━━ Supplied data

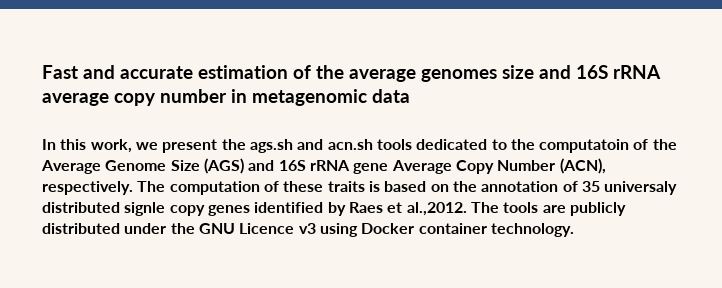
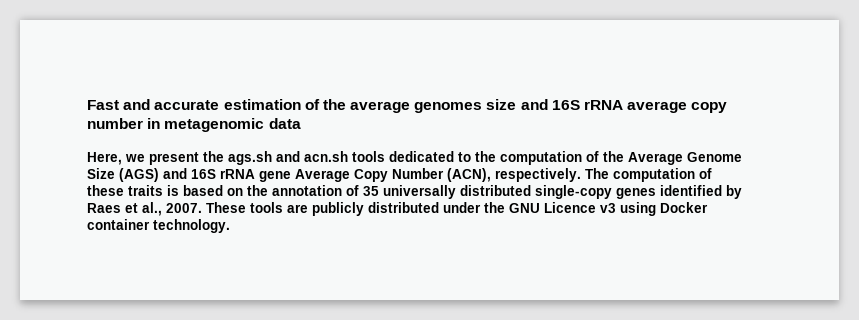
[42,139,132,153] In this work, -> [87,152,122,165] Here,
[539,139,630,153] computatoin -> [500,151,582,165] computation
[604,181,678,195] [42,202,205,216] universaly distributed signle copy -> [383,185,612,199] universally distributed single-copy
[406,202,499,216] al.,2012. The -> [142,202,246,216] al., 2007. These

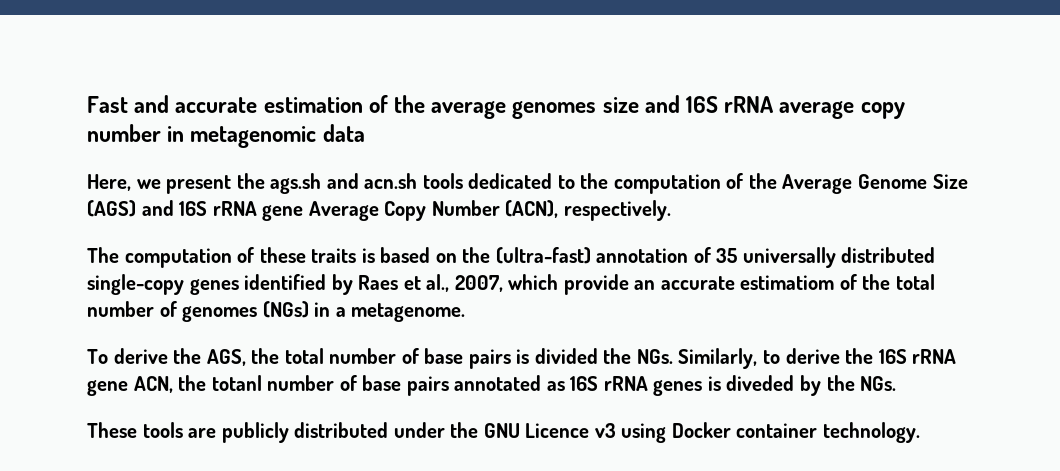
(581, 175) none -> (671, 210) //
(268, 190) none -> [495,247,591,264] (ultra-fast)
[166,203,202,213] 2007. -> [454,274,936,295] [87,301,466,322] [87,348,957,369] [87,375,897,396] 2007, which provide an accurate estimatiom of the total number of genomes (NGs) in a metagenome. // To derive the AGS, the total number of base pairs is divided the NGs. Similarly, to derive the 16S rRNA gene ACN, the totanl number of base pairs annotated as 16S rRNA genes is diveded by the NGs. //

━━━━

■ **What to work on**
I'd like the data above duplicated exactly, with no pictures included.

■ **Your response**
[42,139,132,153] In this work, -> [87,152,122,165] Here,
[539,139,630,153] computatoin -> [500,151,582,165] computation
[604,181,678,195] [42,202,205,216] universaly distributed signle copy -> [383,185,612,199] universally distributed single-copy
[406,202,499,216] al.,2012. The -> [142,202,246,216] al., 2007. These

(581, 175) none -> (671, 210) //
(268, 190) none -> [495,247,591,264] (ultra-fast)
[166,203,202,213] 2007. -> [454,274,936,295] [87,301,466,322] [87,348,957,369] [87,375,897,396] 2007, which provide an accurate estimatiom of the total number of genomes (NGs) in a metagenome. // To derive the AGS, the total number of base pairs is divided the NGs. Similarly, to derive the 16S rRNA gene ACN, the totanl number of base pairs annotated as 16S rRNA genes is diveded by the NGs. //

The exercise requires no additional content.